### Records to process
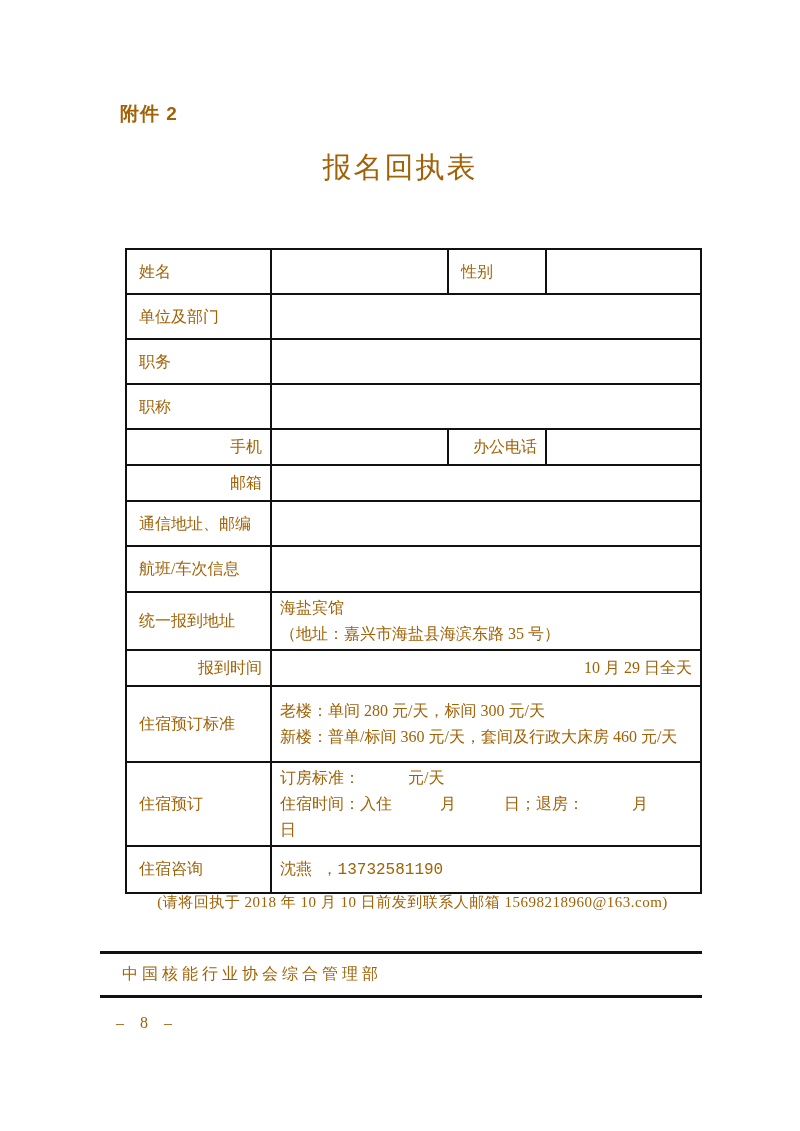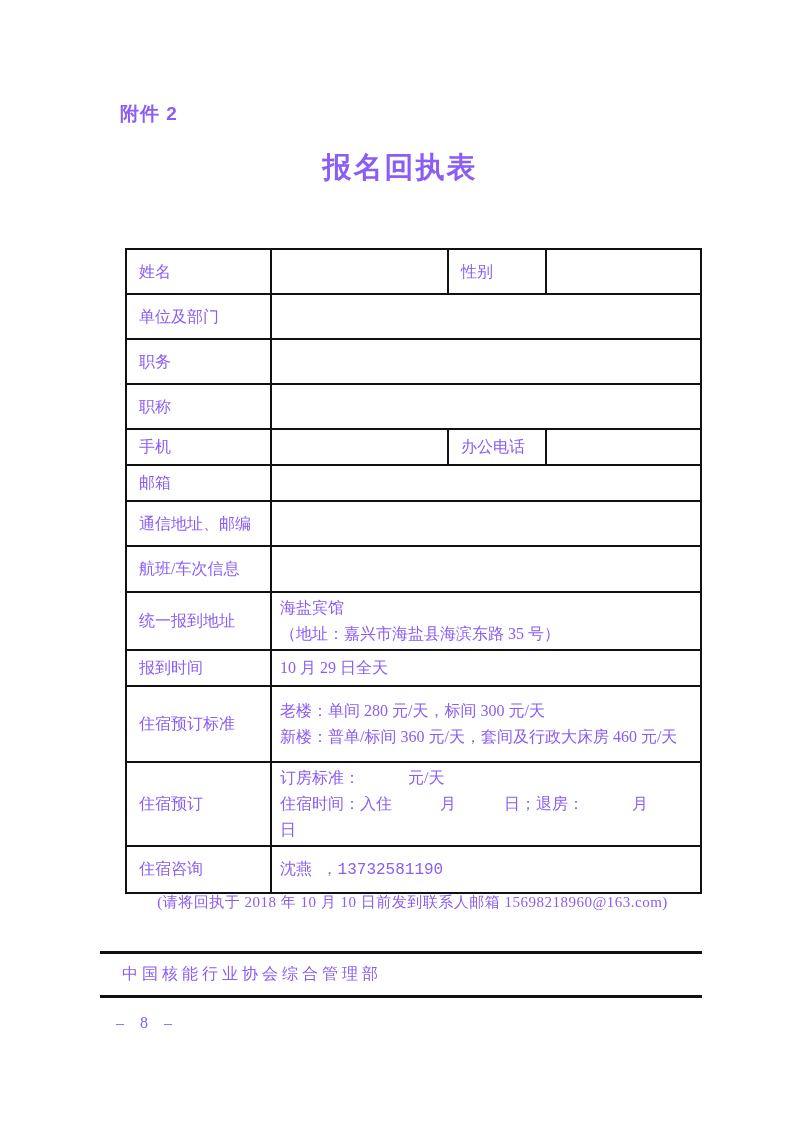--- a/index.html
+++ b/index.html
@@ -4,40 +4,40 @@
 <style>
   * { margin: 0; padding: 0; box-sizing: border-box; }
   html, body { background: #e8e8e8; }
   .page {
     position: relative;
     width: 800px;
     height: 1131px;
     background: #ffffff;
     margin: 0 auto;
     font-family: "Liberation Serif", "DejaVu Serif", serif;
-    color: #8b5cf6;
+    color: #a16207;
     overflow: hidden;
   }
   .attachment-label {
     position: absolute;
     left: 120px;
     top: 101px;
     font-family: "Liberation Sans", "DejaVu Sans", sans-serif;
     font-weight: 600;
     font-size: 19px;
     letter-spacing: 1px;
   }
   .doc-title {
     position: absolute;
     left: 0;
     top: 148px;
     width: 100%;
     text-align: center;
     font-family: "Liberation Sans", "DejaVu Sans", sans-serif;
-    font-weight: bold;
+    font-weight: normal;
     font-size: 29px;
     letter-spacing: 2px;
   }
   table.form-table {
     position: absolute;
     left: 125px;
     top: 248px;
     width: 575px;
     border-collapse: collapse;
     table-layout: fixed;
@@ -45,21 +45,21 @@
   .form-table td {
     border: 2px solid #111;
     font-size: 16px;
     line-height: 26px;
     padding: 4px 8px;
     vertical-align: middle;
     overflow: hidden;
   }
   .form-table td.lbl { padding-left: 12px; }
   .form-table tr.h45 td { height: 45px; }
-  .form-table tr.h44 td { height: 36px; }
+  .form-table tr.h44 td { height: 36px; text-align: right; }
   .form-table tr.h46 td { height: 46px; }
   .form-table tr.h47 td { height: 47px; font-family: Liberation Mono, monospace; }
   .form-table tr.h56 td { height: 56px; padding-top: 2px; padding-bottom: 2px; }
   .form-table tr.h57 td { height: 57px; padding-top: 2px; padding-bottom: 2px; }
   .form-table tr.h76 td { height: 76px; padding-top: 2px; padding-bottom: 2px; }
   .vline { display: block; }
   .note-line {
     position: absolute;
     left: 125px;
     top: 893px;

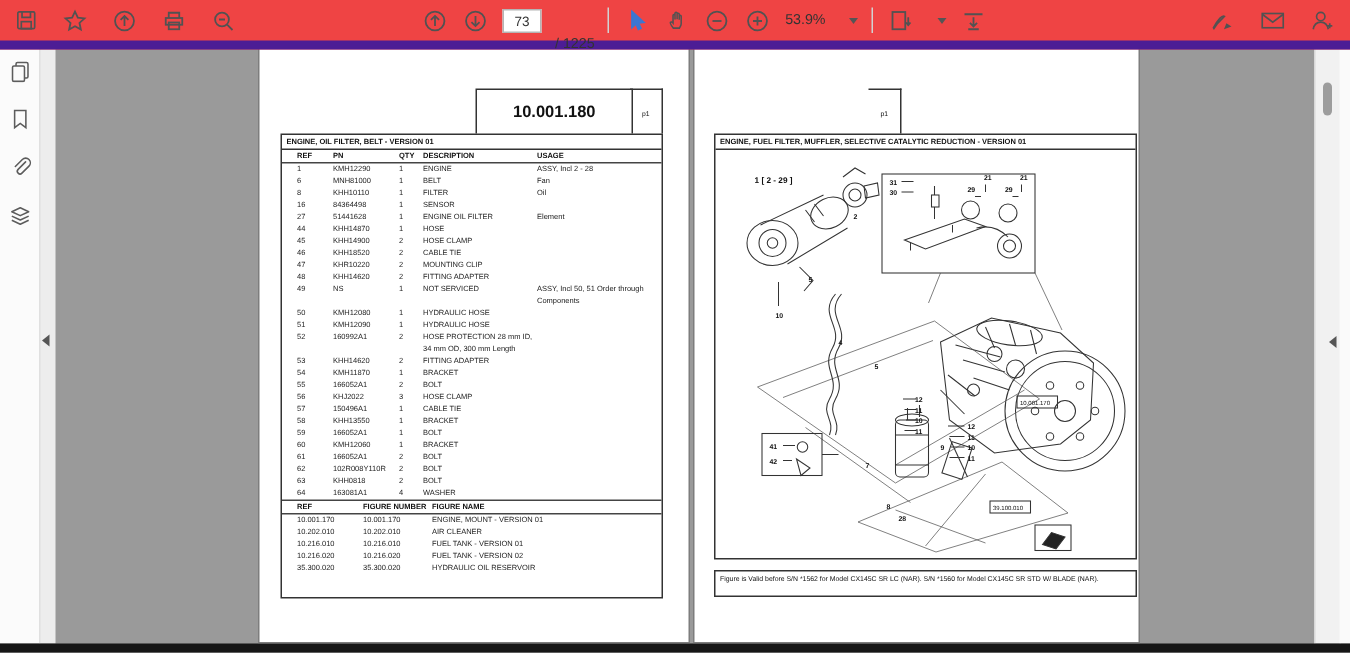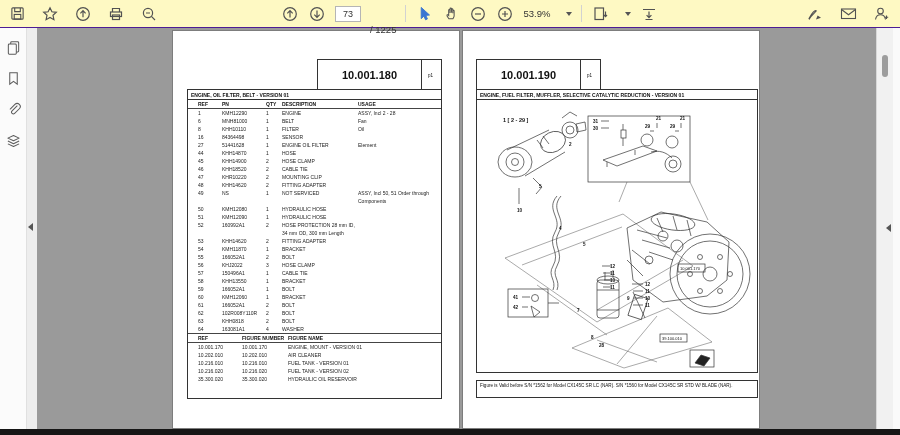--- a/index.html
+++ b/index.html
@@ -1,20 +1,20 @@
 <!DOCTYPE html>
 <html><head>
 <meta charset="utf-8">
 <style>
   html,body{margin:0;padding:0;background:#444;}
   .app{position:relative;width:900px;height:435px;background:#9a9a9a;overflow:hidden;
        font-family:"Liberation Sans",sans-serif;color:#222;}
   
-  .toolbar{position:absolute;left:0;top:0;width:900px;height:27px;background:#fef9c3;
-           border-bottom:1px solid #4c1d95;z-index:30;}
+  .toolbar{position:absolute;left:0;top:0;width:900px;height:27px;background:#ef4444;
+           border-bottom:6px solid #4c1d95;z-index:30;}
   .tb-group{position:absolute;top:0;height:27px;display:flex;align-items:center;}
   .tb-left{left:8px;gap:15px;}
   .tb-center{left:281px;gap:9px;}
   .tb-right{right:10px;gap:15px;}
   .tb-btn{display:flex;align-items:center;justify-content:center;width:18px;height:20px;color:#525252;cursor:pointer;}
   .tb-btn svg{display:block;}
   .tb-divider{width:1px;height:17px;background:#d2d2d2;}
   .page-input{width:24px;height:14px;border:1px solid #b5b5b5;background:#fff;font-size:9px;
               text-align:center;color:#333;padding:0;font-family:"Liberation Sans",sans-serif;}
   .page-total{font-size:9.5px;color:#333;white-space:nowrap;margin-top:32px;}
@@ -485,21 +485,20 @@
                 <div>35.300.020</div>
                 <div>35.300.020</div>
                 <div>HYDRAULIC OIL RESERVOIR</div>
               </div>
             </div>
         </div>
       </div>
     </div>
 
     <div class="page page-right">
-      <div class="hdr-box" style="left:13px;top:28px;width:103px;">10.001.190</div>
       <div class="hdr-badge" style="left:116px;top:28px;">p1</div>
 
       <div class="content-box" style="left:13px;top:58px;width:282px;height:284px;">
         <div class="title-bar">ENGINE, FUEL FILTER, MUFFLER, SELECTIVE CATALYTIC REDUCTION - VERSION 01</div>
         <svg class="diagram-svg" width="280" height="273" viewBox="0 0 280 273">
 
           <text class="flabel" x="26" y="22">1 [ 2 - 29 ]</text>
 
           <g class="sk">
             <ellipse cx="38" cy="62" rx="17" ry="15"></ellipse>

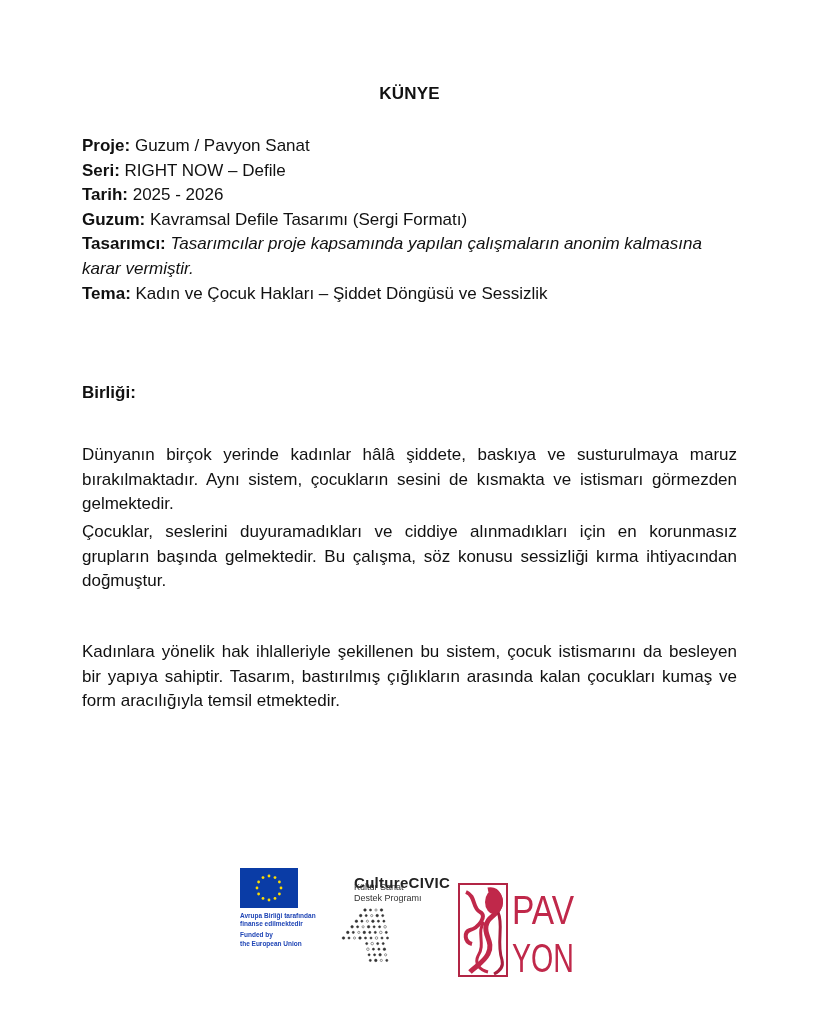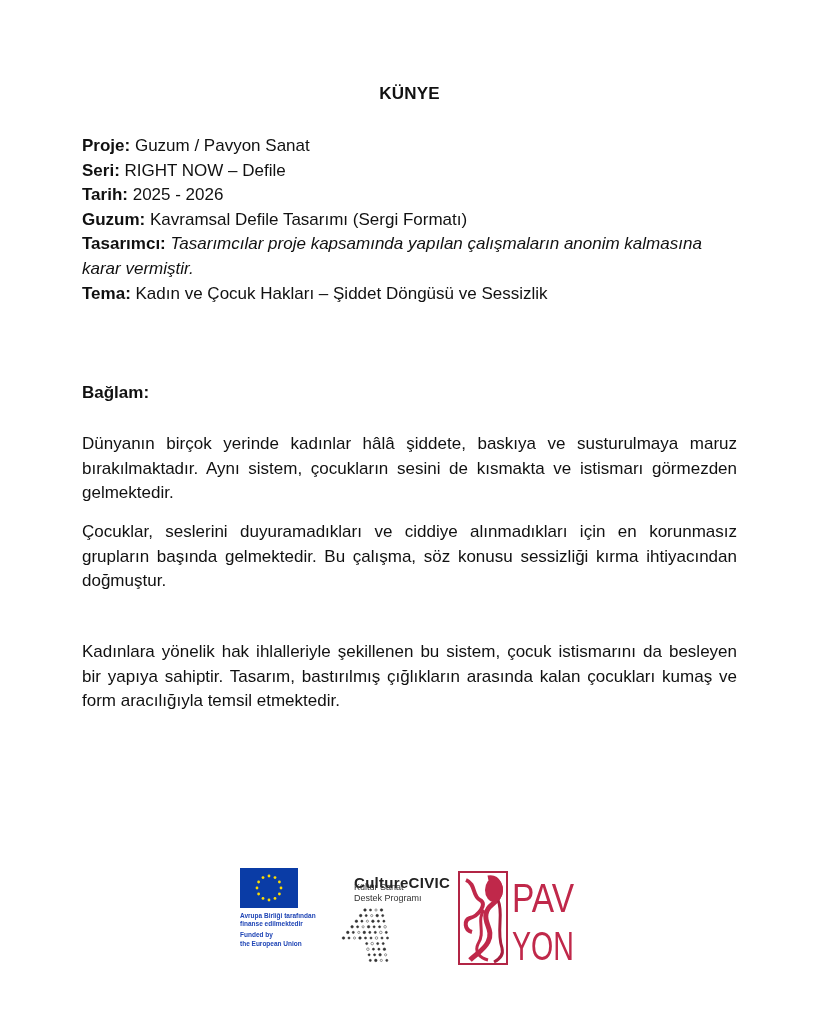--- a/index.html
+++ b/index.html
@@ -13,39 +13,39 @@
   .meta i { font-style:italic; }
   .section { position:absolute; left:82px; font-weight:bold; font-size:17px; }
   .para { position:absolute; left:82px; width:655px; font-size:17px; line-height:24.5px;
           text-align:justify; margin:0; }
   .logos { position:absolute; top:862px; left:236px; width:360px; height:120px; }
   .eu { position:absolute; left:4px; top:6px; width:58px; height:40px; background:#0a3ca6; }
   .eu-text { position:absolute; left:4px; top:50px; font-size:6.5px; line-height:8.2px; color:#1f45b5; font-weight:bold; white-space:nowrap; }
   .cc-title { position:absolute; left:118px; top:12px; font-size:15px; font-weight:bold; color:#222; letter-spacing:0.3px;}
   .cc-sub { position:absolute; left:118px; top:20px; font-size:9px; line-height:10.5px; color:#333; }
   .cc-dots { position:absolute; left:88px; top:44px; }
-  .pav { position:absolute; left:222px; top:8px; }
+  .pav { position:absolute; left:222px; top:20px; }
 </style>
 </head>
 <body>
 
 <div class="title">KÜNYE</div>
 
 <div class="meta">
   <div class="row"><b>Proje:</b><span> Guzum / Pavyon Sanat</span></div>
   <div class="row"><b>Seri:</b><span> RIGHT NOW – Defile</span></div>
   <div class="row"><b>Tarih:</b><span> 2025 - 2026</span></div>
   <div class="row"><b>Guzum:</b><span> Kavramsal Defile Tasarımı (Sergi Formatı)</span></div>
   <div class="row"><b>Tasarımcı:</b><i> Tasarımcılar proje kapsamında yapılan çalışmaların anonim kalmasına karar vermiştir.</i></div>
   <div class="row"><b>Tema:</b><span> Kadın ve Çocuk Hakları – Şiddet Döngüsü ve Sessizlik</span></div>
 </div>
 
-<div class="section" style="top:383px;">Bağlam:</div>
+<div class="section" style="top:383px;">Birliği:</div>
 
-<p class="para" style="top:432px;">Dünyanın birçok yerinde kadınlar hâlâ şiddete, baskıya ve susturulmaya maruz bırakılmaktadır. Aynı sistem, çocukların sesini de kısmakta ve istismarı görmezden gelmektedir.</p>
+<p class="para" style="top:443px;">Dünyanın birçok yerinde kadınlar hâlâ şiddete, baskıya ve susturulmaya maruz bırakılmaktadır. Aynı sistem, çocukların sesini de kısmakta ve istismarı görmezden gelmektedir.</p>
 <p class="para" style="top:520px;">Çocuklar, seslerini duyuramadıkları ve ciddiye alınmadıkları için en korunmasız grupların başında gelmektedir. Bu çalışma, söz konusu sessizliği kırma ihtiyacından doğmuştur.</p>
 <p class="para" style="top:628px;margin-top:12px;">Kadınlara yönelik hak ihlalleriyle şekillenen bu sistem, çocuk istismarını da besleyen bir yapıya sahiptir. Tasarım, bastırılmış çığlıkların arasında kalan çocukları kumaş ve form aracılığıyla temsil etmektedir.</p>
 
 <div class="logos">
   <div class="eu">
     <svg width="58" height="40" viewBox="0 0 58 40">
       <g fill="#ffdd00">
         <circle cx="29" cy="8" r="1.4"></circle>
           <circle cx="35" cy="9.6" r="1.4"></circle>
           <circle cx="39.4" cy="14" r="1.4"></circle>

### Task to complete
Whenever a picture appears, leave it out, and return every record exactly.

### Response
--- a/index.html
+++ b/index.html
@@ -4,40 +4,40 @@
 <style>
   * { margin: 0; padding: 0; box-sizing: border-box; }
   html, body { background: #e8e8e8; }
   .page {
     position: relative;
     width: 800px;
     height: 1131px;
     background: #ffffff;
     margin: 0 auto;
     font-family: "Liberation Serif", "DejaVu Serif", serif;
-    color: #8b5cf6;
+    color: #a16207;
     overflow: hidden;
   }
   .attachment-label {
     position: absolute;
     left: 120px;
     top: 101px;
     font-family: "Liberation Sans", "DejaVu Sans", sans-serif;
     font-weight: 600;
     font-size: 19px;
     letter-spacing: 1px;
   }
   .doc-title {
     position: absolute;
     left: 0;
     top: 148px;
     width: 100%;
     text-align: center;
     font-family: "Liberation Sans", "DejaVu Sans", sans-serif;
-    font-weight: bold;
+    font-weight: normal;
     font-size: 29px;
     letter-spacing: 2px;
   }
   table.form-table {
     position: absolute;
     left: 125px;
     top: 248px;
     width: 575px;
     border-collapse: collapse;
     table-layout: fixed;
@@ -45,21 +45,21 @@
   .form-table td {
     border: 2px solid #111;
     font-size: 16px;
     line-height: 26px;
     padding: 4px 8px;
     vertical-align: middle;
     overflow: hidden;
   }
   .form-table td.lbl { padding-left: 12px; }
   .form-table tr.h45 td { height: 45px; }
-  .form-table tr.h44 td { height: 36px; }
+  .form-table tr.h44 td { height: 36px; text-align: right; }
   .form-table tr.h46 td { height: 46px; }
   .form-table tr.h47 td { height: 47px; font-family: Liberation Mono, monospace; }
   .form-table tr.h56 td { height: 56px; padding-top: 2px; padding-bottom: 2px; }
   .form-table tr.h57 td { height: 57px; padding-top: 2px; padding-bottom: 2px; }
   .form-table tr.h76 td { height: 76px; padding-top: 2px; padding-bottom: 2px; }
   .vline { display: block; }
   .note-line {
     position: absolute;
     left: 125px;
     top: 893px;

--- a/index.html
+++ b/index.html
@@ -1,20 +1,20 @@
 <!DOCTYPE html>
 <html><head>
 <meta charset="utf-8">
 <style>
   html,body{margin:0;padding:0;background:#444;}
   .app{position:relative;width:900px;height:435px;background:#9a9a9a;overflow:hidden;
        font-family:"Liberation Sans",sans-serif;color:#222;}
   
-  .toolbar{position:absolute;left:0;top:0;width:900px;height:27px;background:#fef9c3;
-           border-bottom:1px solid #4c1d95;z-index:30;}
+  .toolbar{position:absolute;left:0;top:0;width:900px;height:27px;background:#ef4444;
+           border-bottom:6px solid #4c1d95;z-index:30;}
   .tb-group{position:absolute;top:0;height:27px;display:flex;align-items:center;}
   .tb-left{left:8px;gap:15px;}
   .tb-center{left:281px;gap:9px;}
   .tb-right{right:10px;gap:15px;}
   .tb-btn{display:flex;align-items:center;justify-content:center;width:18px;height:20px;color:#525252;cursor:pointer;}
   .tb-btn svg{display:block;}
   .tb-divider{width:1px;height:17px;background:#d2d2d2;}
   .page-input{width:24px;height:14px;border:1px solid #b5b5b5;background:#fff;font-size:9px;
               text-align:center;color:#333;padding:0;font-family:"Liberation Sans",sans-serif;}
   .page-total{font-size:9.5px;color:#333;white-space:nowrap;margin-top:32px;}
@@ -485,21 +485,20 @@
                 <div>35.300.020</div>
                 <div>35.300.020</div>
                 <div>HYDRAULIC OIL RESERVOIR</div>
               </div>
             </div>
         </div>
       </div>
     </div>
 
     <div class="page page-right">
-      <div class="hdr-box" style="left:13px;top:28px;width:103px;">10.001.190</div>
       <div class="hdr-badge" style="left:116px;top:28px;">p1</div>
 
       <div class="content-box" style="left:13px;top:58px;width:282px;height:284px;">
         <div class="title-bar">ENGINE, FUEL FILTER, MUFFLER, SELECTIVE CATALYTIC REDUCTION - VERSION 01</div>
         <svg class="diagram-svg" width="280" height="273" viewBox="0 0 280 273">
 
           <text class="flabel" x="26" y="22">1 [ 2 - 29 ]</text>
 
           <g class="sk">
             <ellipse cx="38" cy="62" rx="17" ry="15"></ellipse>

--- a/index.html
+++ b/index.html
@@ -13,39 +13,39 @@
   .meta i { font-style:italic; }
   .section { position:absolute; left:82px; font-weight:bold; font-size:17px; }
   .para { position:absolute; left:82px; width:655px; font-size:17px; line-height:24.5px;
           text-align:justify; margin:0; }
   .logos { position:absolute; top:862px; left:236px; width:360px; height:120px; }
   .eu { position:absolute; left:4px; top:6px; width:58px; height:40px; background:#0a3ca6; }
   .eu-text { position:absolute; left:4px; top:50px; font-size:6.5px; line-height:8.2px; color:#1f45b5; font-weight:bold; white-space:nowrap; }
   .cc-title { position:absolute; left:118px; top:12px; font-size:15px; font-weight:bold; color:#222; letter-spacing:0.3px;}
   .cc-sub { position:absolute; left:118px; top:20px; font-size:9px; line-height:10.5px; color:#333; }
   .cc-dots { position:absolute; left:88px; top:44px; }
-  .pav { position:absolute; left:222px; top:8px; }
+  .pav { position:absolute; left:222px; top:20px; }
 </style>
 </head>
 <body>
 
 <div class="title">KÜNYE</div>
 
 <div class="meta">
   <div class="row"><b>Proje:</b><span> Guzum / Pavyon Sanat</span></div>
   <div class="row"><b>Seri:</b><span> RIGHT NOW – Defile</span></div>
   <div class="row"><b>Tarih:</b><span> 2025 - 2026</span></div>
   <div class="row"><b>Guzum:</b><span> Kavramsal Defile Tasarımı (Sergi Formatı)</span></div>
   <div class="row"><b>Tasarımcı:</b><i> Tasarımcılar proje kapsamında yapılan çalışmaların anonim kalmasına karar vermiştir.</i></div>
   <div class="row"><b>Tema:</b><span> Kadın ve Çocuk Hakları – Şiddet Döngüsü ve Sessizlik</span></div>
 </div>
 
-<div class="section" style="top:383px;">Bağlam:</div>
+<div class="section" style="top:383px;">Birliği:</div>
 
-<p class="para" style="top:432px;">Dünyanın birçok yerinde kadınlar hâlâ şiddete, baskıya ve susturulmaya maruz bırakılmaktadır. Aynı sistem, çocukların sesini de kısmakta ve istismarı görmezden gelmektedir.</p>
+<p class="para" style="top:443px;">Dünyanın birçok yerinde kadınlar hâlâ şiddete, baskıya ve susturulmaya maruz bırakılmaktadır. Aynı sistem, çocukların sesini de kısmakta ve istismarı görmezden gelmektedir.</p>
 <p class="para" style="top:520px;">Çocuklar, seslerini duyuramadıkları ve ciddiye alınmadıkları için en korunmasız grupların başında gelmektedir. Bu çalışma, söz konusu sessizliği kırma ihtiyacından doğmuştur.</p>
 <p class="para" style="top:628px;margin-top:12px;">Kadınlara yönelik hak ihlalleriyle şekillenen bu sistem, çocuk istismarını da besleyen bir yapıya sahiptir. Tasarım, bastırılmış çığlıkların arasında kalan çocukları kumaş ve form aracılığıyla temsil etmektedir.</p>
 
 <div class="logos">
   <div class="eu">
     <svg width="58" height="40" viewBox="0 0 58 40">
       <g fill="#ffdd00">
         <circle cx="29" cy="8" r="1.4"></circle>
           <circle cx="35" cy="9.6" r="1.4"></circle>
           <circle cx="39.4" cy="14" r="1.4"></circle>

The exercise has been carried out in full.